也可使用 sql 脚本(/root/project/create_tables.sql)运行:


/work/openmldb/bin/openmldb --zk_cluster=127.0.0.1:2181 --zk_root_path=/openmldb --role=sql_client < /root/project/create_tables.sql
复制代码


离线数据准备 ✦


首先,切换到离线执行模式。
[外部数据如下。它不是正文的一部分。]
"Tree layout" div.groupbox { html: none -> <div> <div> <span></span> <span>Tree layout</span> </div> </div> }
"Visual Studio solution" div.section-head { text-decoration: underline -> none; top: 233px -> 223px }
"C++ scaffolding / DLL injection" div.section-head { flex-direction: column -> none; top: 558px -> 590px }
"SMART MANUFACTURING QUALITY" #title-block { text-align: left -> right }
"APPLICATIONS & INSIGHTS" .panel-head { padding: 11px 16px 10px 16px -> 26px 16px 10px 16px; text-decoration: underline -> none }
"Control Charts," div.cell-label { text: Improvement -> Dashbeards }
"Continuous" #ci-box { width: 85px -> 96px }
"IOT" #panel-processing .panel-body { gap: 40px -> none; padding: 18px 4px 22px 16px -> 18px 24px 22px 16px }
接着,导入数据作为离线数据,用于离线特征计算。


以下命令均在 OpenMLDB CLI 下执行。


USE JD_db;SET @@execute_mode='offline';LOAD DATA INFILE '/root/project/data/JD_data/action/.parquet' INTO TABLE action options(format='parquet', header=true, mode='append');LOAD DATA INFILE '/root/project/data/JD_data/flattenRequest_clean/.parquet' INTO TABLE flattenRequest options(format='parquet', header=true, mode='append');LOAD DATA INFILE '/root/project/data/JD_data/bo_user/.parquet' INTO TABLE bo_user options(format='parquet', header=true, mode='append');LOAD DATA INFILE '/root/project/data/JD_data/bo_action/.parquet' INTO TABLE bo_action options(format='parquet', header=true, mode='append');LOAD DATA INFILE '/root/project/data/JD_data/bo_product/.parquet' INTO TABLE bo_product options(format='parquet', header=true, mode='append');LOAD DATA INFILE '/root/project/data/JD_data/bo_comment/.parquet' INTO TABLE bo_comment options(format='parquet', header=true, mode='append');


或使用脚本执行:


/work/openmldb/bin/openmldb --zk_cluster=127.0.0.1:2181 --zk_root_path=/openmldb --role=sql_client < /root/project/load_data.sql
复制代码


并通过以下命令快速查询 jobs 状态:


echo "show jobs;" | /work/openmldb/bin/openmldb --zk_cluster=127.0.0.1:2181 --zk_root_path=/openmldb --role=sql_client
复制代码


注意,集群版 LOAD DATA 为非阻塞任务,可以使用命令 SHOW JOBS 查看任务运行状态,请等待任务运行成功( state 转至 FINISHED 状态),再进行下一步操作 。


特征设计 ✦


通常在设计特征前,用户需要根据机器学习的目标对数据进行分析,然后根据分析设计和调研特征。机器学习的数据分析和特征研究不是本文讨论的范畴,我们将不作展开。本文假定用户具备机器学习的基本理论知识,有解决机器学习问题的能力,能够理解 SQL 语法,并能够使用 SQL 语法构建特征。针对本案例,用户经过分析和调研设计了若干特征。请注意,在实际的机器学习特征调研过程中,科学家对特征进行反复试验,寻求模型效果最好的特征集。所以会不断的重复多次特征设计->离线特征抽取->模型训练过程,并不断调整特征以达到预期效果。


离线特征抽取 ✦


用户在离线模式下,进行特征抽取,并将特征结果输出到'/root/project/out/1'目录下保存(对应映射为 $demodir/out/1),以供后续的模型训练。 SELECT 命令对应了基于上述特征设计所产生的 SQL 特征计算脚本。以下命令均在 OpenMLDB CLI 下执行。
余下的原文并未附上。